Un breve passo indietro, a quando si parlava di Guénon. Certamente il singolo autore è meno ampio e multiforme della casa editrice, anche se, in qualche modo, ne raccoglie e manifesta la cifra distintiva. Perché se Roberto Calasso ha detto “io sono guénoniano”, lo ha potuto dire solo perché René Guénon usava dire: “René Guénon non esiste”.
Non c’è come credere di esistere, e volentieri accade ai mortali, per cadere nel dileggio adelphino. E’ il caso del principe vescovo Von Greiffenklau che volle inscenare la propria vanagloria facendo realizzare a Tiepolo quella meraviglia falsa e inabitabile che appare sui soffitti della Residenz di Würzburg, diventando così, almeno secondo Giorgio Manganelli, «l’uomo che la volle far esistere e credeva di esistere egli stesso».

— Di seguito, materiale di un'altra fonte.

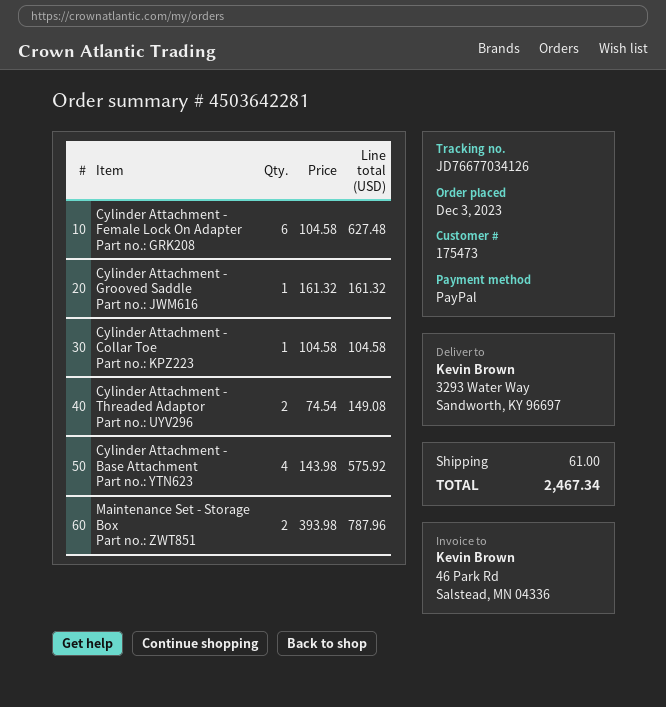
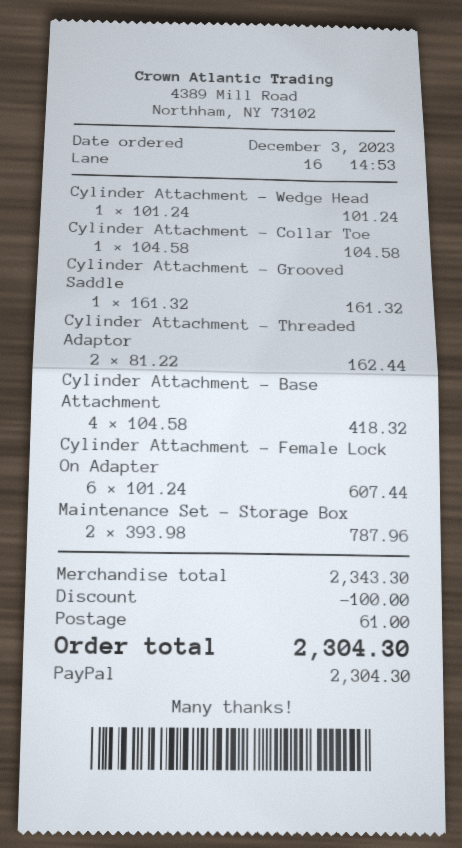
Cylinder Attachment - Female Lock On Adapter: 6 x 104.58 = 627.48 -> 6 x 101.24 = 607.44
Cylinder Attachment - Threaded Adaptor: 2 x 74.54 = 149.08 -> 2 x 81.22 = 162.44
Cylinder Attachment - Base Attachment: 4 x 143.98 = 575.92 -> 4 x 104.58 = 418.32
Cylinder Attachment - Wedge Head: none -> 1 x 101.24 = 101.24
discount: none -> 100.00
total: 2467.34 -> 2304.30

Ci sono in Il rosa Tiepolo alcune frasi tra parentesi particolarmente didascaliche, come questa che sentenzia: «Il reale non è che la prima fra tutte le credenze». Tiepolo, quindi, segue la via regale del pensiero quando dipinge il mondo come se fosse un teatro. Tutto si svolge tra cielo e palcoscenico. Per questo le nuvole, e i cieli gelidi, e i suoi caravanserragli di dèi, prostitute, giullari, orientali, santi e principi, altro non sono che occasione per l’epifania di stoffe. Stoffe che sono sipari abbassati. Sipari che annunciano una scena, e dove la scena è il sipario stesso. Stoffe, solo stoffe, come cielo e terra altro non sono che velo di māyā: «chiunque frequenti a lungo la sua pittura non riesce a sbarazzarsi del sospetto che Tiepolo non usasse i suoi trionfi in funzione dei singoli personaggi rappresentati, ma usasse quei personaggi in funzione del trionfo stesso. Il quale, a sua volta, potrebbe anche non essere altro che un nome occidentale e ostentatorio di quella che, in un diverso continente, fu chiamata māyā: non solo “illusione” e “apparenza”, ma anche “magia misuratrice”, tessuto di cui è fatto il mondo, secondo il significato che la parola ha nei testi vedici, prima che nella versione vedantica» (Roberto Calasso, Il rosa Tiepolo, pag. 38).
«La scepsi e la mistica: Tiepolo accoglieva tutto, ma riducendo ogni volta la dipendenza delle figure dalla gravità. Il passo diventava appena un po’ più leggero, più fluido. Però nulla veniva dimenticato, dai nani e dai Pulcinella fino agli angeli e ai draghi. Nato nella città dove le donne usavano la maschera e perciò si permettevano “di fare assolutamente quello che vogliono” (disse un viaggiatore), la sua disponibilità metamorfica non apparve innaturale» (pag. 95).
Ars combinatoria, scomporre e ricomporre mondi attingendo ogni figurante, ogni gesto e ogni scorcio da un magazzino teatrale: che poi è sempre la stessa, identica e antica pretesa teoretica, quella degli infiniti mondi attuali*. Pretesa che, se assoluta, potrebbe solo implodere, lasciando gravitare a terra il peso dei cieli di Tiepolo. Se assoluta, pesteremmo calcinacci azzurri e rosa.
* La totalità dell’essere si autoconterrebbe come totalità chiusa che si autopone, ma questa presupposta coincidenza degli opposti genererebbe una insuperabile contraddittorietà nella totalità dell’essere.
La pittura di Tiepolo, quella marchiata adelphi, ripropone, non appena la si traduca teoreticamente, l’antica pretesa degli infiniti mondi possibili, ovvero di una totalità infinita in atto, perfettamente determinata di tutti gli enti e delle loro relazioni. Pretesa che ritroviamo nell’armonia prestabilita e in tanta logica moderna fino a Hilbert, nel dio tappabuchi e nel dio garante delle idee innate, nell’uno dei neoplatonici, nel serpente che si mangia la coda di Nietzsche, nella nozione di “fato” che contiene già tutte le infinite relazioni causali, nell’identita degli opposti del Tutto immanente orientale.
Questa pretesa non regge: un’infinità attuale di relazioni non può essere posta come totalità autoconsistente perché il principio di consistenza non può che stare fuori da questa infinità, e quindi non può vantare di essere l’assoluto.
S. Tommaso scrive che “I filosofi che posero che l’infinito sia in atto, ignorarono cosa la propria voce sta dicendo”. Il che, ovviamente, non toglie che non funzioni per creare un mito, affrescare un soffitto, scrivere un libro e, come si diceva, fondare una casa editrice.